10.7. Type Compatibility

LightDB supports special compatibility between string and numeric types. When implicit casting rules cannot find suitable operators or functions((Section 10.2,Section 10.3)), explicit type casts will be applied automatically and type priority will be applied to select the appropriate operator or function.

This special compatibility feature for 9 types with priority by default. Consider each of these types supports implicit casts to the other.

Here are the default 9 types(in descending order of priority):

numeric > double precision > real > bigint > integer > smallint > text > varchar > char

Your can use ALTER TYPE to modify or add priority of type, built-in type is cannot modify, see ALTER TYPE.

Example 10.15. Alter or add type priority

ALTER TYPE varchar2 set (priority=200)


Type Resolution for Compatibility

  1. Execute the following flow after the rules described in Section 10.2 and Section 10.3.

  2. Ignore all candidates have Pseudo-Types argument.

  3. All unknown-type will be considered as text type.

  4. Run through all candidates and keep those with the least explicit cast on input types. If only one candidate remains, use it; else keep all the remaining candidates and continue to the next step.

  5. Run through all remain candidates, if all the explicit cast positions have the same argument type, the candidate's priority will be the same as the argument type's priority. If candidate's explicit cast positions have more than one argument type, the priority will be lower than all types. In operator, if one argument is number and another is string, the number type's priority will be higher than all types.

  6. Run through all remaining candidates, keep those at the most positions where is exact match. If only one candidate remains, then use it; else continue to the next step.

  7. Run through all remaining candidates, compare candidate's argument type priority at the same position from left to right, keep the candidate that have the highest priority.

Example 10.16. Automatically Apply Explicit Cast

select |/'20'::text;

     ?column?     
------------------
 4.47213595499958
(1 row)

In this example, the type text cannot be implicitly cast to double precision, but by the type compatible rules, explicit cast can be applied automatically between number and string types.


Example 10.17. Type priority

select ~ '20';

 ?column? 
----------
      -21
(1 row)

In this example, the input type is unknown-type, so consider the input type as text, and select the candidate has the highest priority argument, and use ~ bigint.

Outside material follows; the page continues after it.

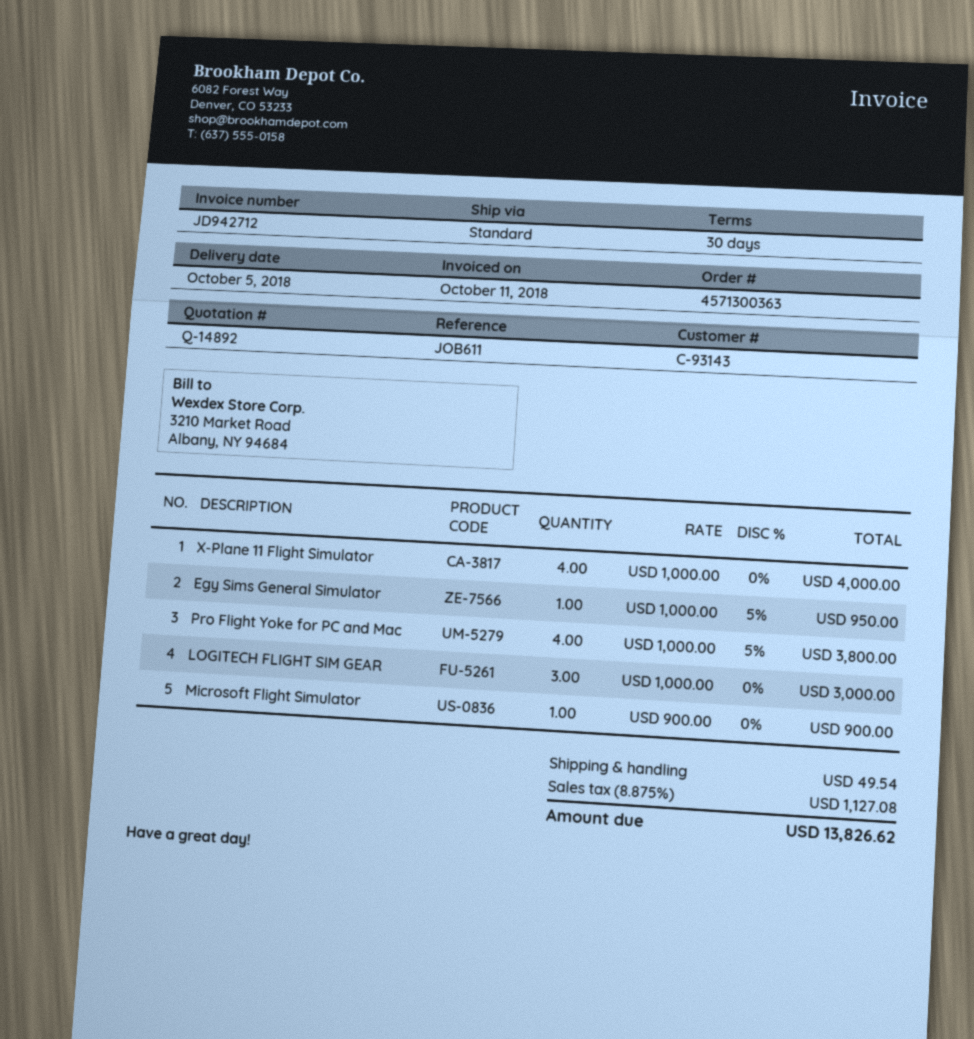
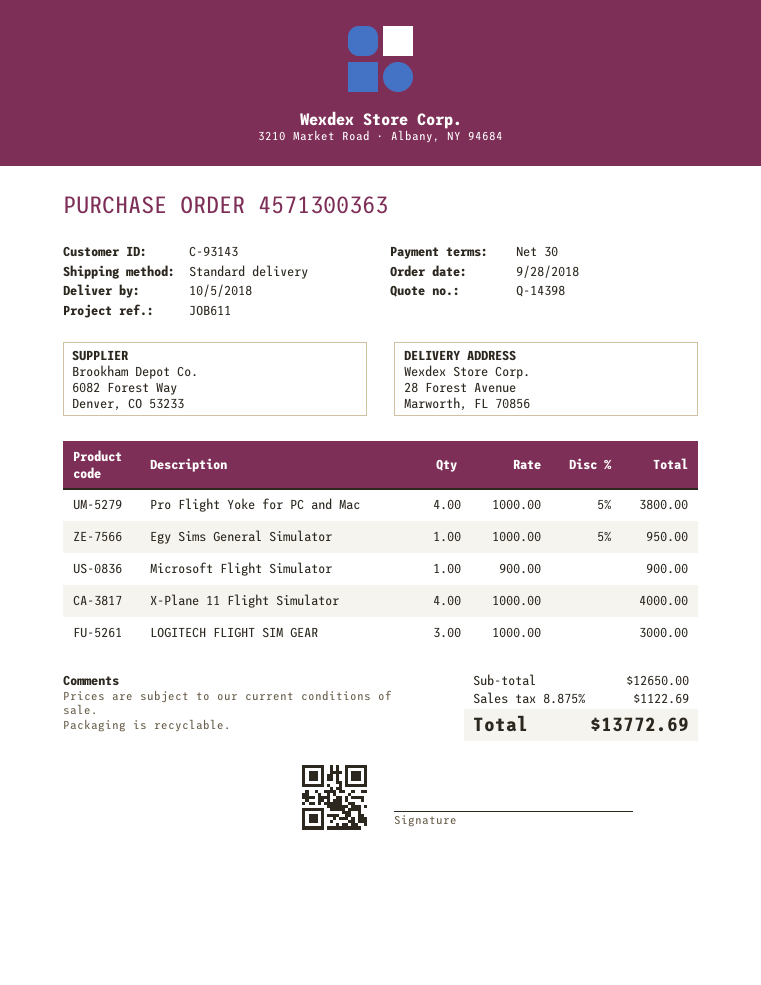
quote number: Q-14892 -> Q-14398
shipping: 49.54 -> none
tax: 8.875% = 1127.08 -> 8.875% = 1122.69
total: 13826.62 -> 13772.69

If input value cannot convert to bigint, a type convert error will be reported.

select ~ 'a';

ERROR:  invalid input syntax for type bigint: "a"
LINE 1: select ~ 'a';


Example 10.18. Substring Function Type Resolution

If substr function is called with an argument of type integer, LightDB will try to convert that to text:

SELECT substr(1234, 3);
 substr 
--------
 34
(1 row)


Example 10.19. Argument List Priority

create function testfun(text,integer) 
  returns text as $$ select 'text,integer' $$ language sql;

create function testfun(integer,text) 
  returns text as $$ select 'integer,text' $$ language sql;

select testfun('1'::text, '1'::text);

None of them are more suitable, so compare argument priority from left to right. Now the first argument is integer and text, integer is higher than text, use testfun(integer,text).

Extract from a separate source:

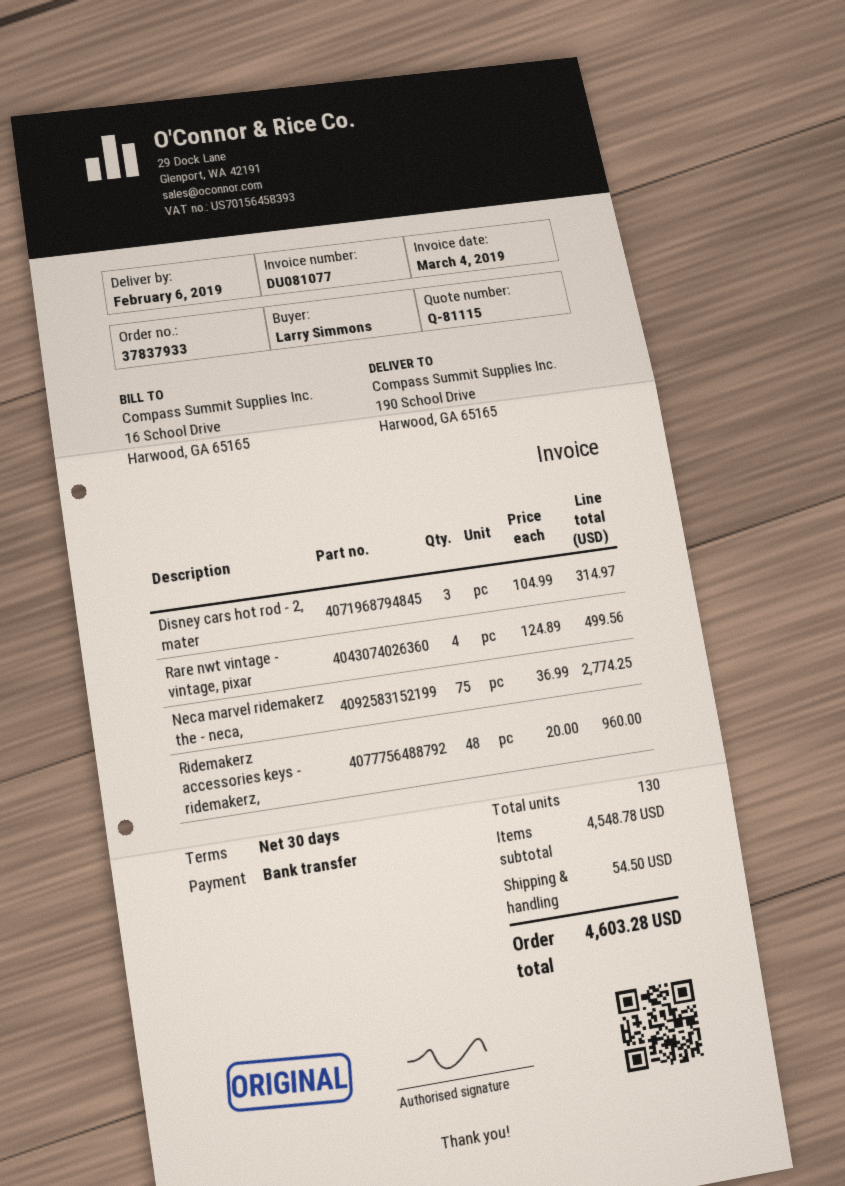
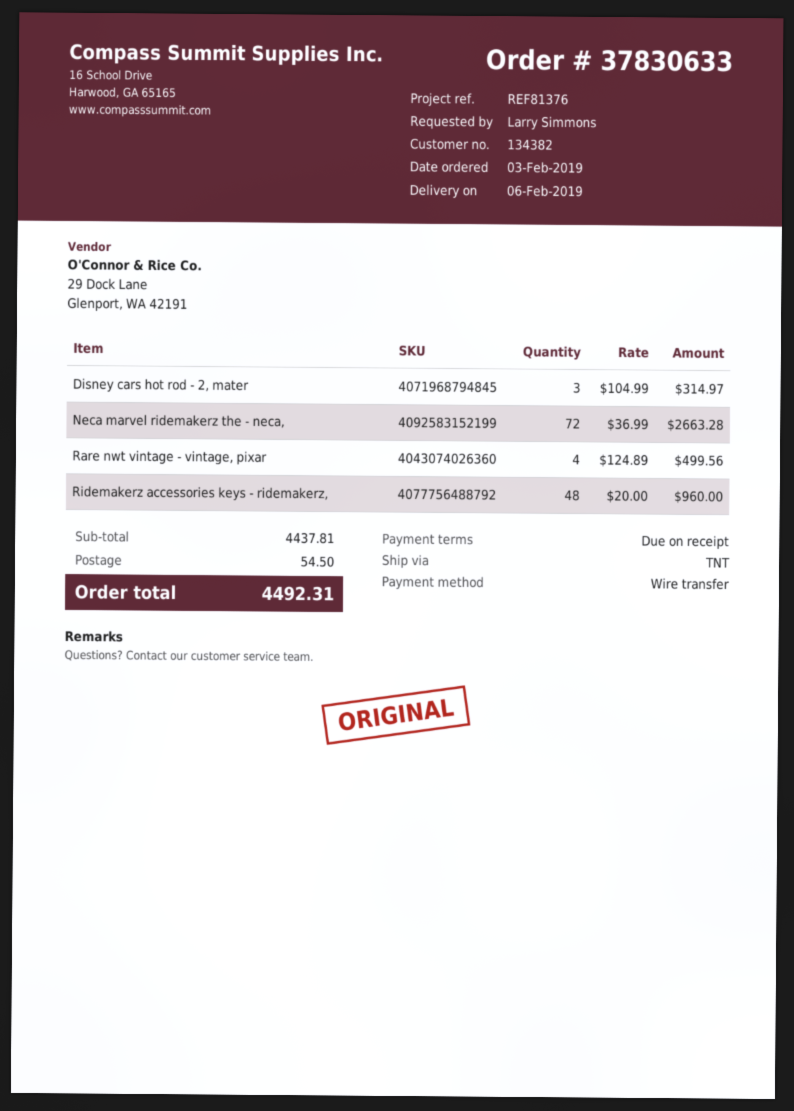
order number: 37837933 -> 37830633
payment terms: 30 days -> on receipt
Neca marvel ridemakerz the - neca,: 75 x 36.99 = 2774.25 -> 72 x 36.99 = 2663.28
subtotal: 4548.78 -> 4437.81
total: 4603.28 -> 4492.31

Example 10.20. Insert and Update

create table tb(name varchar, age int);

insert into tb(name,age) values(1223, '23'::varchar);
INSERT 0 1

update tb set name=1343,age='24'::text;
UPDATE 1

select * from tb;
 name | age 
------+-----
 1343 |  24
(1 row)

Column type and value type is not matched and LightDB does not have implicit cast rule between value type and column type by default. But by the compatible rules, LightDB can use explicit cast rule on it.


Note

Type compatible works with operators,functions,insert and update. Does not work in SELECT UNION, CASE(Section 10.5).